● Description of the task: Gather all lines from the material that contain the word "dosage".

● Given data:

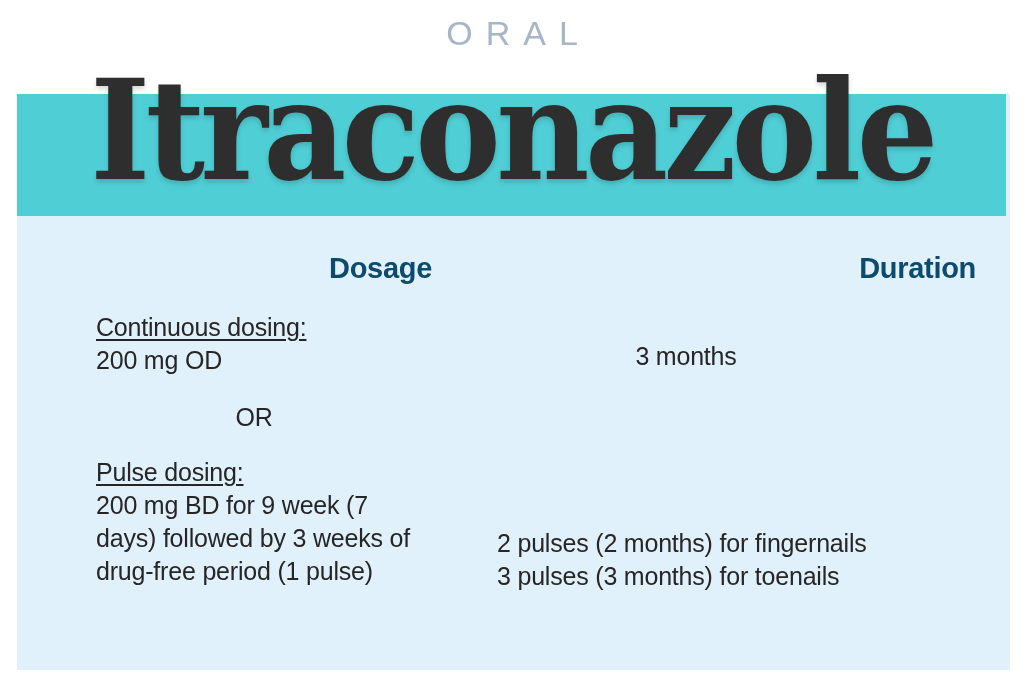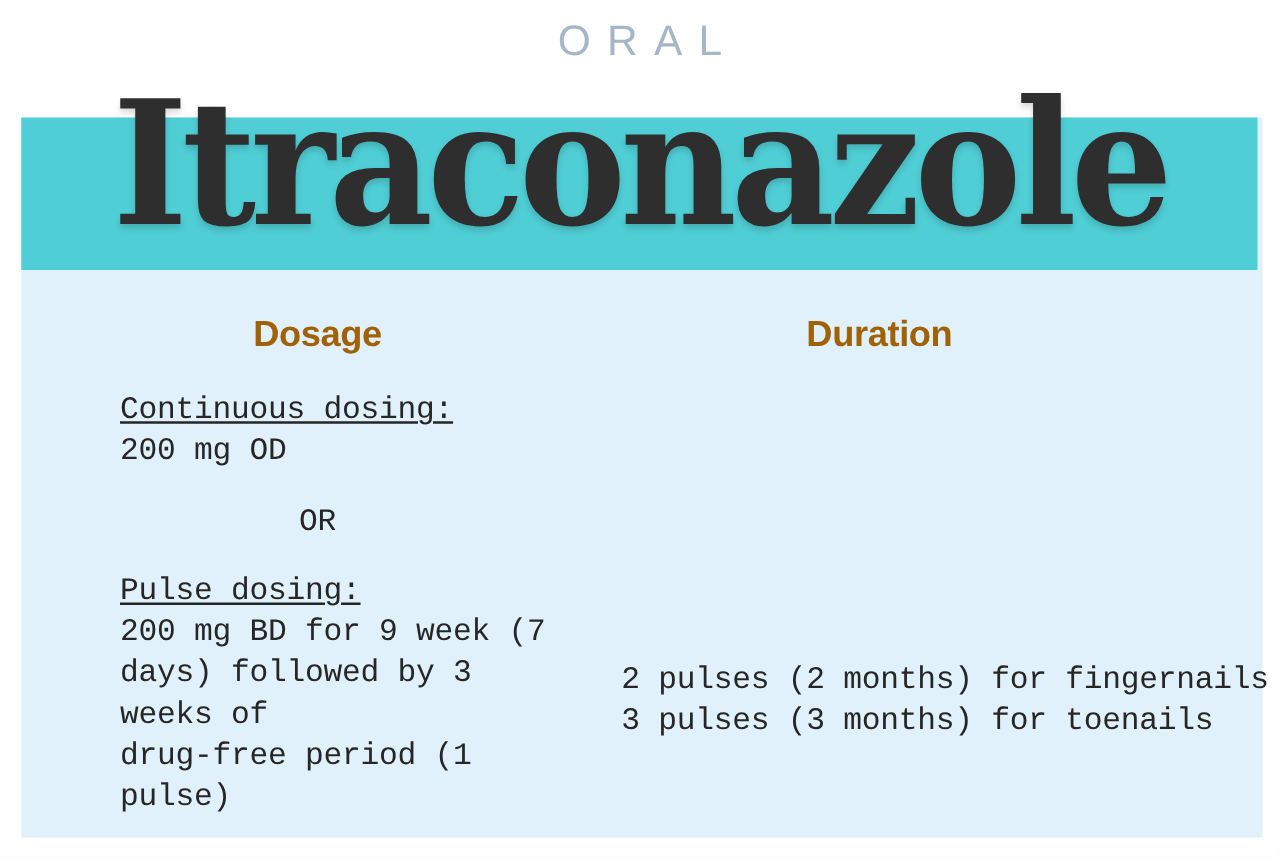--- a/index.html
+++ b/index.html
@@ -81,31 +81,31 @@
     height: 454px;
   }
 
   .col-head {
     position: absolute;
     top: 38px;
     font-family: "Liberation Sans", sans-serif;
     font-weight: 700;
     font-size: 29px;
     line-height: 1;
-    color: #a16207;
+    color: #0c4a6e;
     letter-spacing: -0.3px;
     white-space: nowrap;
-    text-align: center;
+    text-align: right;
   }
   .col-head.dosage   { left: 59px;  width: 356px; }
   .col-head.duration { left: 414px; width: 545px; }
 
   .cell {
     position: absolute;
-    font-family: Liberation Mono, monospace;
+    font-family: Liberation Sans, sans-serif;
     font-weight: 400;
     font-size: 25px;
     line-height: 33px;
     color: #262626;
     letter-spacing: -0.2px;
   }
 
   .cell .ul {
     text-decoration: underline;
     text-underline-offset: 3px;
@@ -160,20 +160,21 @@
 <div class="table">
 
   <div class="col-head dosage">Dosage</div>
   <div class="col-head duration">Duration</div>
 
   <div class="cell continuous">
     <span class="line ul">Continuous dosing:</span>
     <span class="line">200 mg OD</span>
   </div>
 
+  <div class="cell cont-duration">3 months</div>
 
   <div class="cell or-sep">OR</div>
 
   <div class="cell pulse">
     <span class="line ul">Pulse dosing:</span>
     <span class="wrapline">200 mg BD for 9 week (7</span>
     <span class="wrapline">days) followed by 3 weeks of</span>
     <span class="wrapline">drug-free period (1 pulse)</span>
   </div>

● Expected answer:
   .col-head.dosage   { left: 59px;  width: 356px; }
   <div class="col-head dosage">Dosage</div>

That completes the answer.